Nick Roen, parent writes, “I do think it’s important to have as a goal. Because my son wasn’t looking at his coach soccer coach in the eye when talking to him. The coach pushed him. Police officers and such react the same way, they take it personal if someone isn’t responding. I think it’s important for safety and social interaction. But I personally listen better if I’m not looking at something, I’m an audible learner (I guess this is not common). The visual stuff distracts me from the information.”

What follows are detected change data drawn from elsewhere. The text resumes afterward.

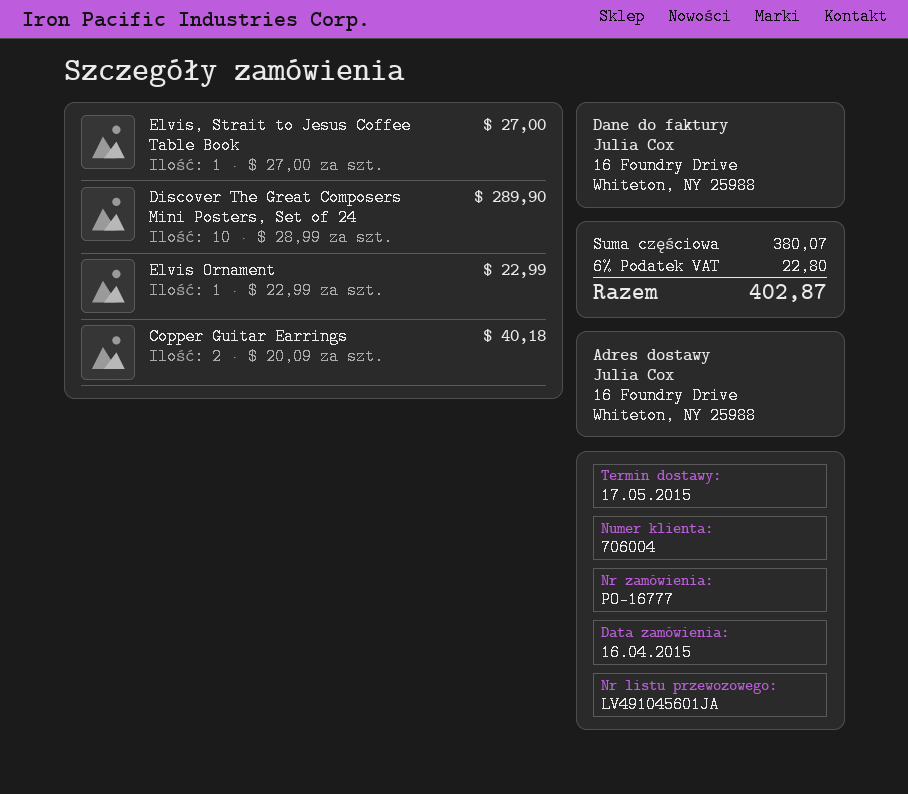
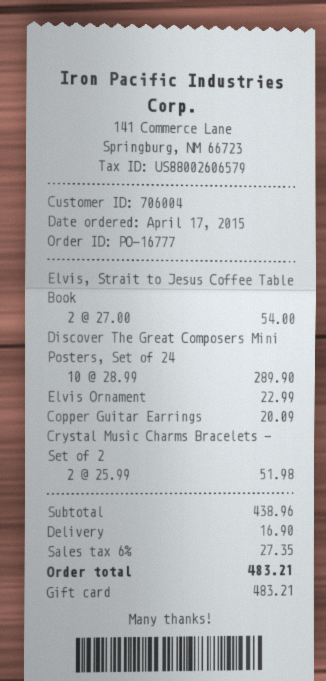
order date: 2015-04-16 -> 2015-04-17
Elvis, Strait to Jesus Coffee Table Book: 1 x 27.00 = 27.00 -> 2 x 27.00 = 54.00
Copper Guitar Earrings: 2 x 20.09 = 40.18 -> 1 x 20.09 = 20.09
Crystal Music Charms Bracelets - Set of 2: none -> 2 x 25.99 = 51.98
subtotal: 380.07 -> 438.96
shipping: none -> 16.90
tax: 6% = 22.80 -> 6% = 27.35
total: 402.87 -> 483.21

Joanne Lara of Autism Movement Therapy writes, “limited eye contact limits the individuals chances of employment and community acceptance – as do other cultural taboos such as being morbidly overweight. I believe that everything we can do to bring our kids into the fold ultimately serves them. Should society accept people who can’t look you in the eye when you are communicating? Certainly, yes. But do they? Not often. So taking the stand, from where we are right now in social mores, I say it is more effective to teach the brain to tolerate the variables in the environment (which we can do) so that the individual can benefit.”
Eyes are said to be the windows of the soul. Some are uncomfortable with what they see. Maybe they don’t lack empathy at all but are acutely sensitive.

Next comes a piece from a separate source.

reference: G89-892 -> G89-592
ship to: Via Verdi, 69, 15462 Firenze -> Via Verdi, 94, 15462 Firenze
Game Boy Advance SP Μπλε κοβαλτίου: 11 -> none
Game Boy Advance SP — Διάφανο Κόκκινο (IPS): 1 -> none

Finn Christie, second grade, “I saw sad and dark in her eyes. That’s why I couldn’t look at her,” speaking of his teacher.
Carol Ann Edscorn, “Our wounds and hurts and fears are in our eyes. Humans think they build ‘walls’ for internal privacy. They think eye contact is about honesty but they mostly lie because they think they can hide their intent. Eye contact is invasive.”
April Dawn Griffin, “When I look in people’s eyes it is an intense experience and I find it hard to focus on their words. A romantic way to put it is the eyes are the windows into the soul and I can’t focus on your words when I am seeing into them.”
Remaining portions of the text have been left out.